For most of the 2013-14 flu season, the 2009 H1N1 virus has been the predominant virus. However, over the past month and a half there has been a late season wave of flu B virus activity. At this time, flu B viruses are the predominant virus, with the highest levels of activity primarily focused in the Northeastern United States. Second waves of influenza B virus activity are not uncommon. About 70% of recent B viruses have been like the B virus component of the trivalent flu vaccine. The remaining flu B viruses have been like the second B vaccine component in the quadrivalent flu vaccine.
This study is available online from the Clinical Infectious Diseases journal website.
Interestingly, in last week's study NEJM: Acute Myocardial Infarction After Laboratory-Confirmed Influenza Infection, it was Influenza B (rather than A) that produced the highest coronary risk, at least among their limited sample size (n=364).
A finding that harkens back to the 2012 JID study mentioned above.It is a bit unusual to see influenza B dominated flu seasons in Asia and parts of Europe, since Influenza B generally peaks in the spring, after influenza A begins to wane. Some have suggested last summer's influenza A surge in Asia may have opened the door to a B-virus season.

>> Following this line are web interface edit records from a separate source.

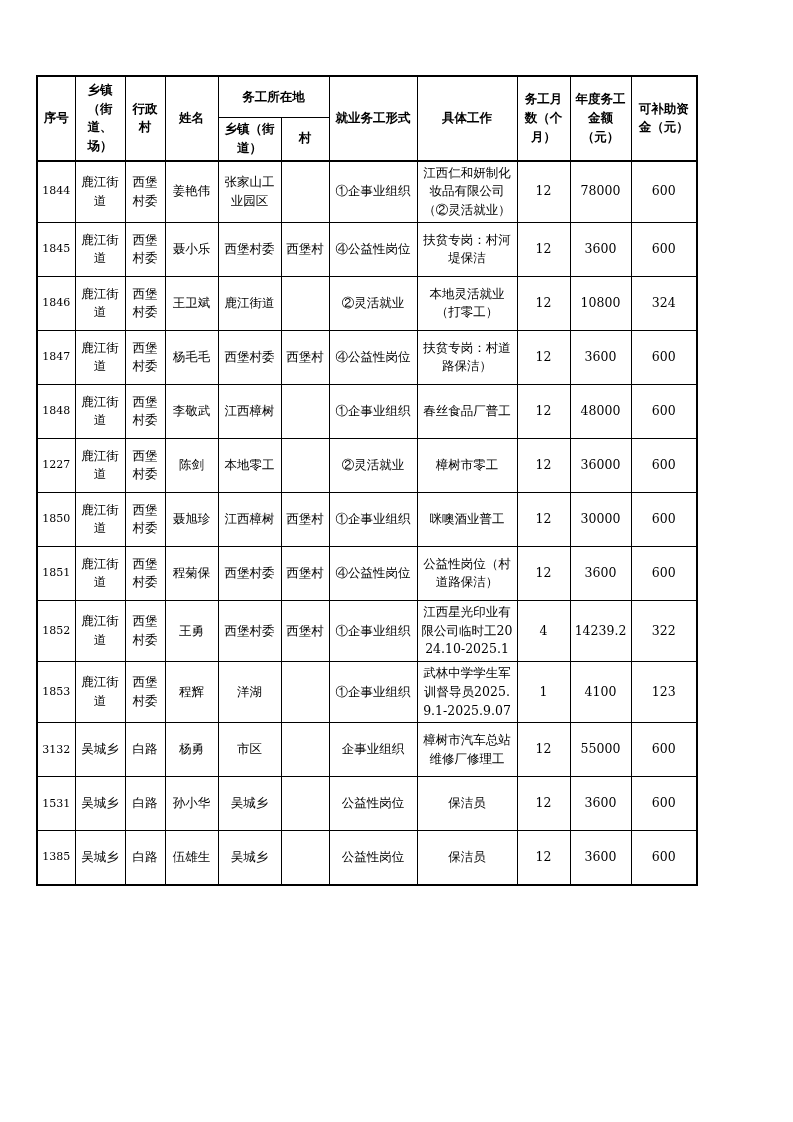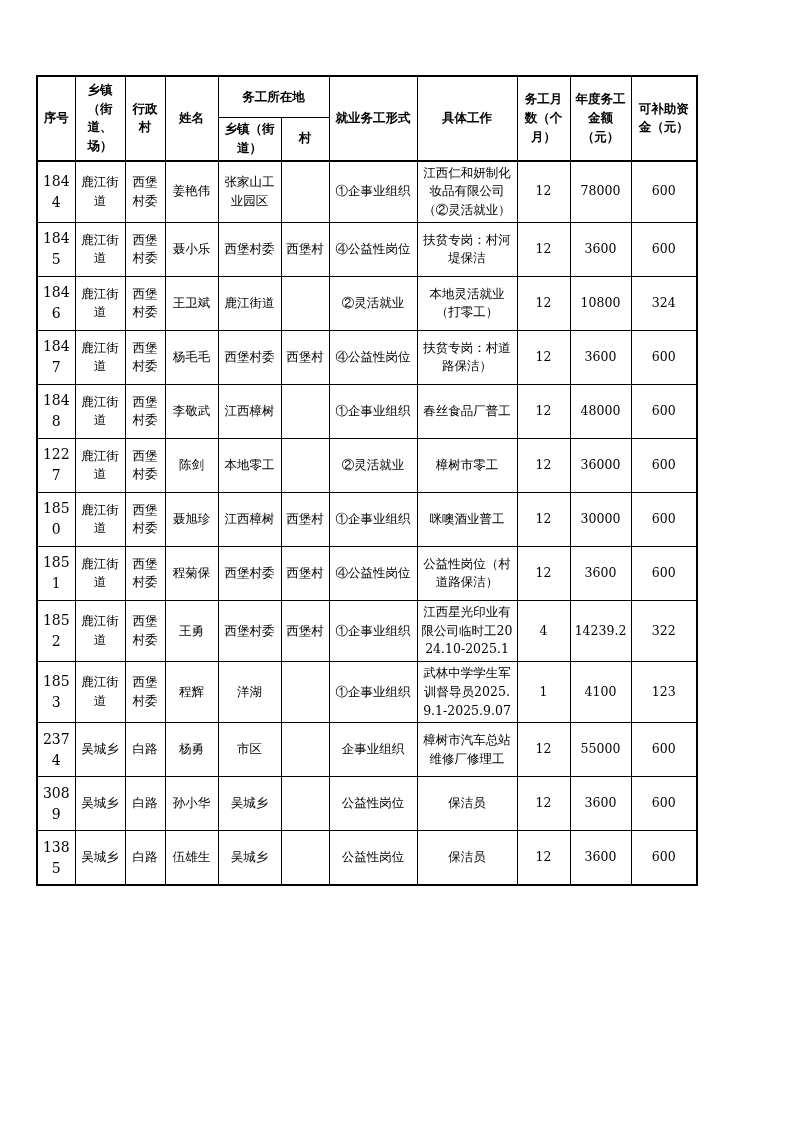--- a/index.html
+++ b/index.html
@@ -24,21 +24,21 @@
     vertical-align:middle;
     padding:2px 3px;
     font-size:12.5px;
     line-height:1.5;
     word-break:break-all;
     overflow-wrap:break-word;
   }
   .grid thead th { font-weight:bold; height:36px; }
   .grid thead { border-bottom:2px solid #000; }
   .grid tbody tr { height:54px; }
-  .grid td.c-no { font-size:14px; }
+  .grid td.c-no { font-size:11px; }
   .grid td.c-annual_amount, .grid td.c-subsidy, .grid td.c-months { font-size:12.5px; }
   col.w-no{width:38px} col.w-town{width:50px} col.w-village{width:40px}
   col.w-name{width:53px} col.w-wtown{width:63px} col.w-wvillage{width:48px}
   col.w-etype{width:88px} col.w-job{width:100px} col.w-months{width:53px}
   col.w-amount{width:61px} col.w-subsidy{width:66px}
 </style>
 </head>
 <body>
 
 <div class="page">
@@ -199,34 +199,34 @@
           <td class="c-name">程辉</td>
           <td class="c-work_town">洋湖</td>
           <td class="c-work_village"></td>
           <td class="c-employment_type">①企事业组织</td>
           <td class="c-job">武林中学学生军训督导员2025.9.1-2025.9.07</td>
           <td class="c-months">1</td>
           <td class="c-annual_amount">4100</td>
           <td class="c-subsidy">123</td>
         </tr>
         <tr>
-          <td class="c-no">2374</td>
+          <td class="c-no">3132</td>
           <td class="c-town">吴城乡</td>
           <td class="c-village">白路</td>
           <td class="c-name">杨勇</td>
           <td class="c-work_town">市区</td>
           <td class="c-work_village"></td>
           <td class="c-employment_type">企事业组织</td>
           <td class="c-job">樟树市汽车总站维修厂修理工</td>
           <td class="c-months">12</td>
           <td class="c-annual_amount">55000</td>
           <td class="c-subsidy">600</td>
         </tr>
         <tr>
-          <td class="c-no">3089</td>
+          <td class="c-no">1531</td>
           <td class="c-town">吴城乡</td>
           <td class="c-village">白路</td>
           <td class="c-name">孙小华</td>
           <td class="c-work_town">吴城乡</td>
           <td class="c-work_village"></td>
           <td class="c-employment_type">公益性岗位</td>
           <td class="c-job">保洁员</td>
           <td class="c-months">12</td>
           <td class="c-annual_amount">3600</td>
           <td class="c-subsidy">600</td>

This has been an interesting epidemiological twist, and one we'll want to learn more about.The good news is the flu shot (particularly the quadrivalent version) provides much better protection against influenza B viruses than we've seen in recent years against the A/H3N2 strain. With another 6 to 8 weeks of flu ahead, it isn't too late to get the shot.
Since influenza B viruses have only been found in humans and seals, they tend to evolve slowly, and are not viewed as serious pandemic threats. Nevertheless, they can spark large epidemics that produce significant morbidity and mortality.While old ideas about the severity of influenza B still persist, the evidence increasingly shows that influenza B viruses deserve the same respect as their A-list cousins.